Only the lines below between the one holding "-> <div> <span>类型</span>" and the one holding "padding: 0 10px", inclusive, are to be reproduced word for word; the pictures are to be left out.

______

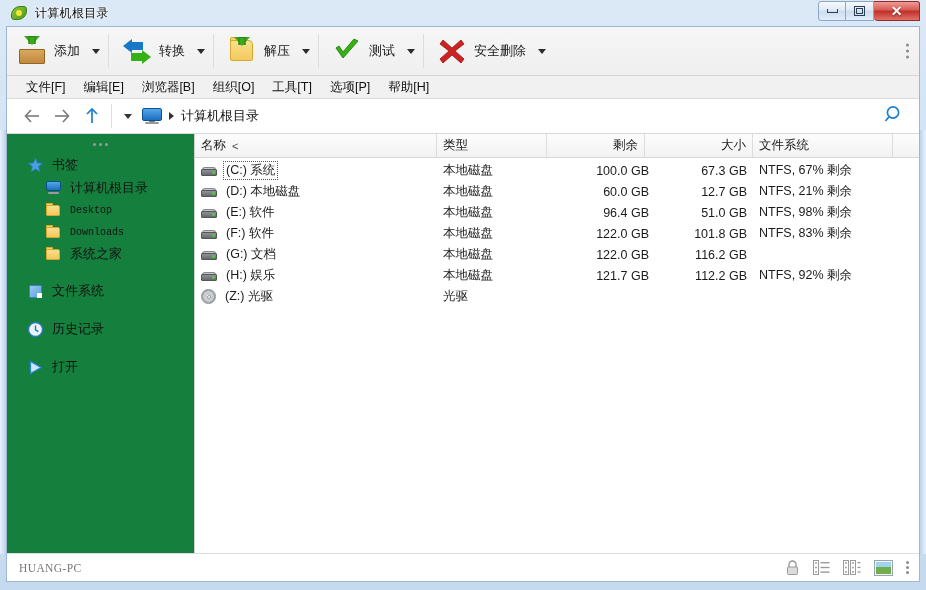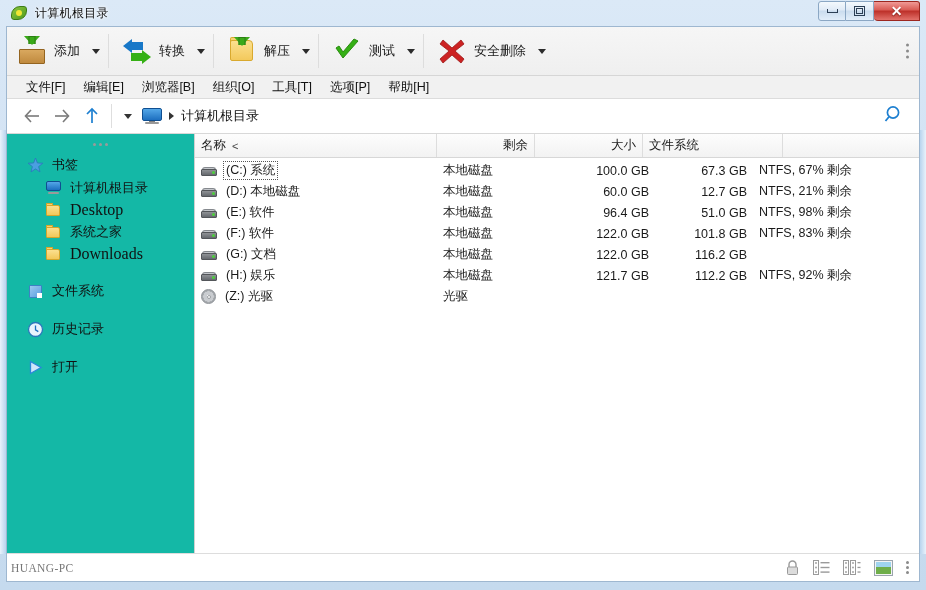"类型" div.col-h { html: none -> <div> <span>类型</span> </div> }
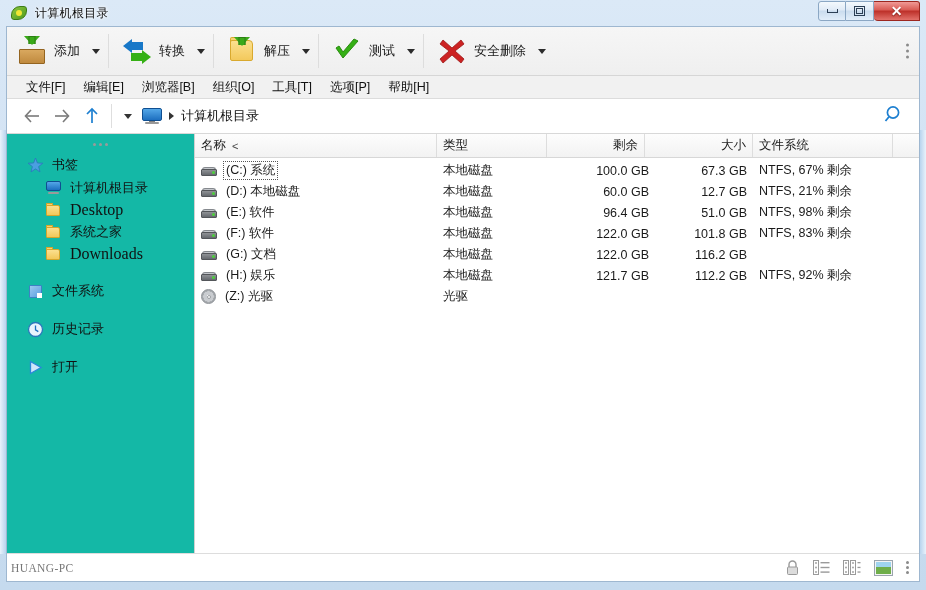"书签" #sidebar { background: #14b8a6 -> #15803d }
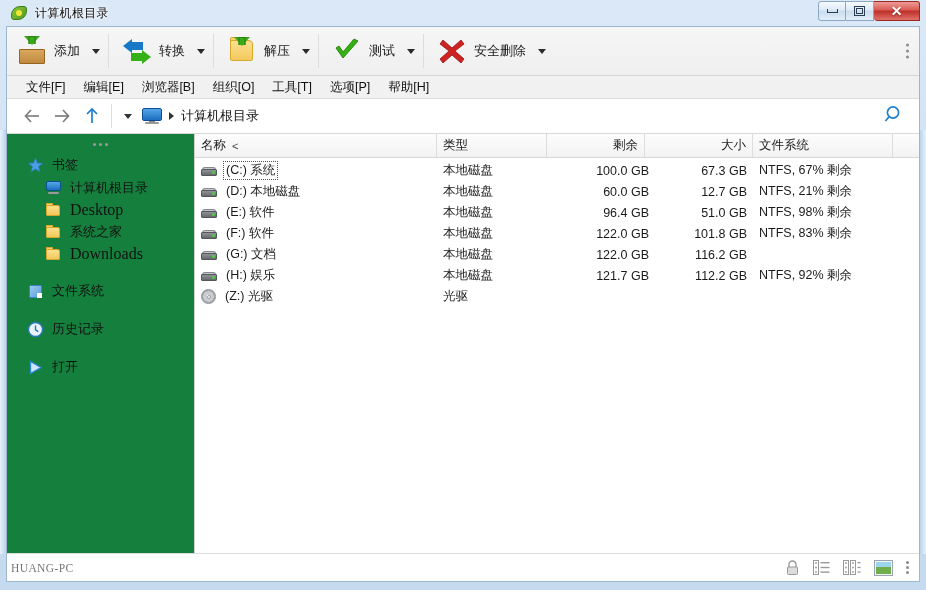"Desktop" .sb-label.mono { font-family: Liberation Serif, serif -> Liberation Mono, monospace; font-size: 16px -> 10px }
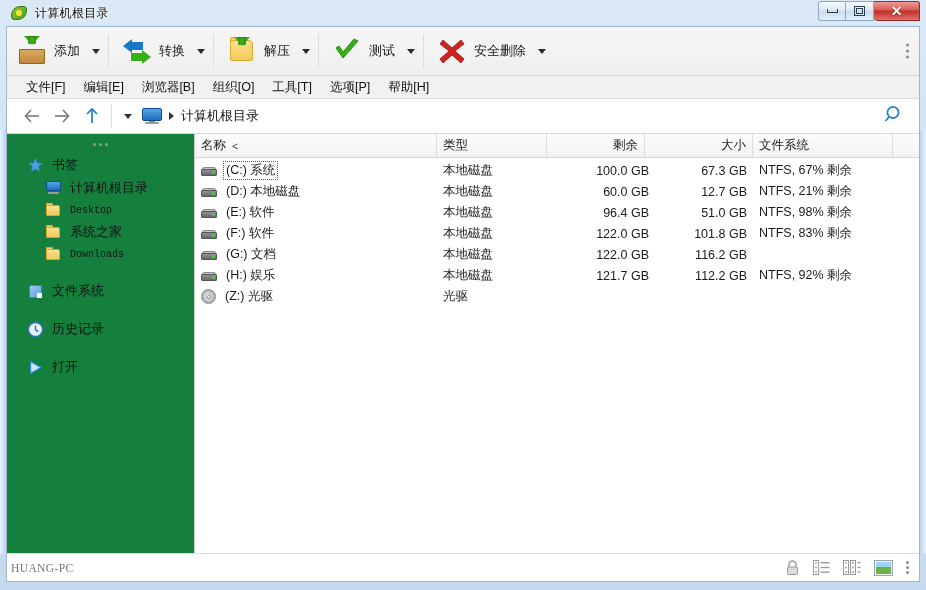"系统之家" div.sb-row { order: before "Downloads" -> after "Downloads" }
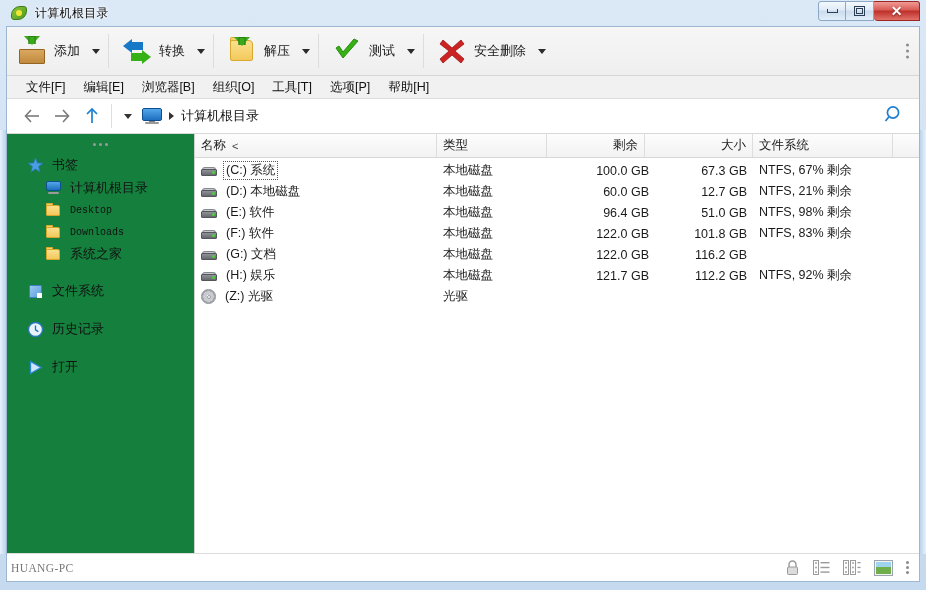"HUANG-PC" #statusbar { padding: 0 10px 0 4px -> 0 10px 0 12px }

______

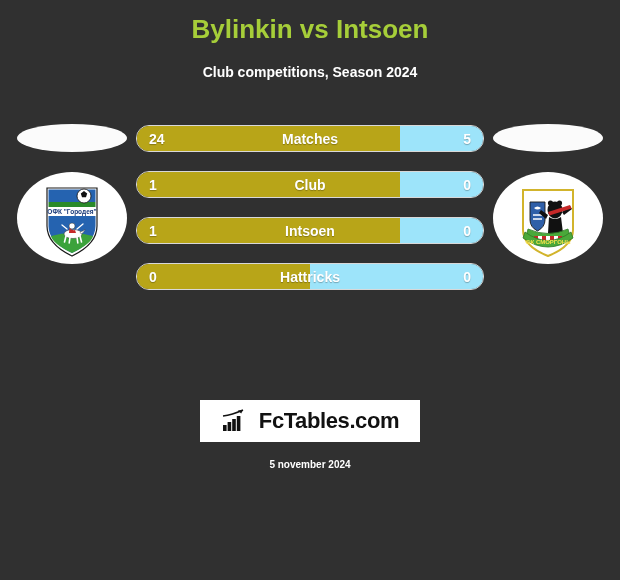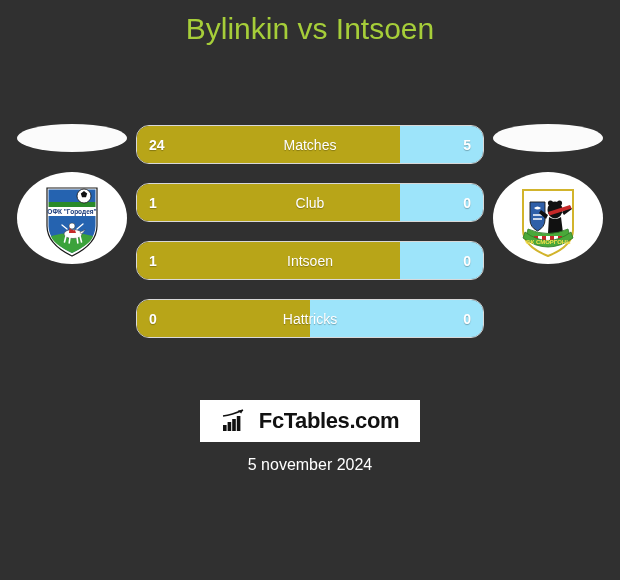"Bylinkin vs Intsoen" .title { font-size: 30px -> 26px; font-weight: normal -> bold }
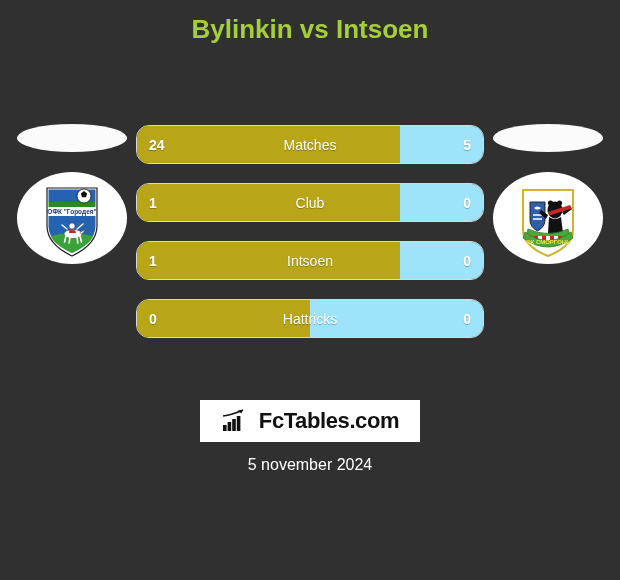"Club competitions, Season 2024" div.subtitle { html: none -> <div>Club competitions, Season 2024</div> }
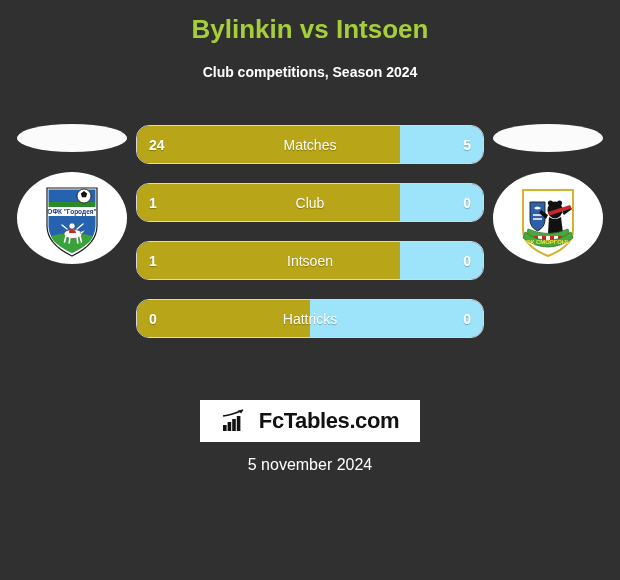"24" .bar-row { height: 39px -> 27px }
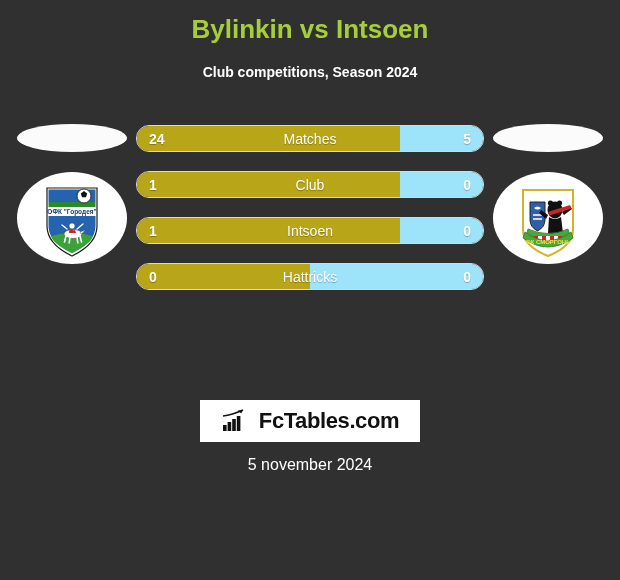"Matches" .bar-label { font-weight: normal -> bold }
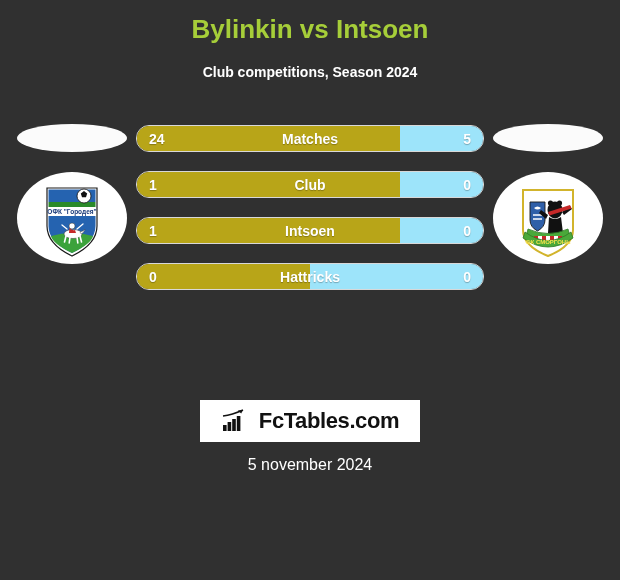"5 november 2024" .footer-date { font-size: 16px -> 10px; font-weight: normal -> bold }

______

Exercise solution:
"类型" div.col-h { html: none -> <div> <span>类型</span> </div> }
"书签" #sidebar { background: #14b8a6 -> #15803d }
"Desktop" .sb-label.mono { font-family: Liberation Serif, serif -> Liberation Mono, monospace; font-size: 16px -> 10px }
"系统之家" div.sb-row { order: before "Downloads" -> after "Downloads" }
"HUANG-PC" #statusbar { padding: 0 10px 0 4px -> 0 10px 0 12px }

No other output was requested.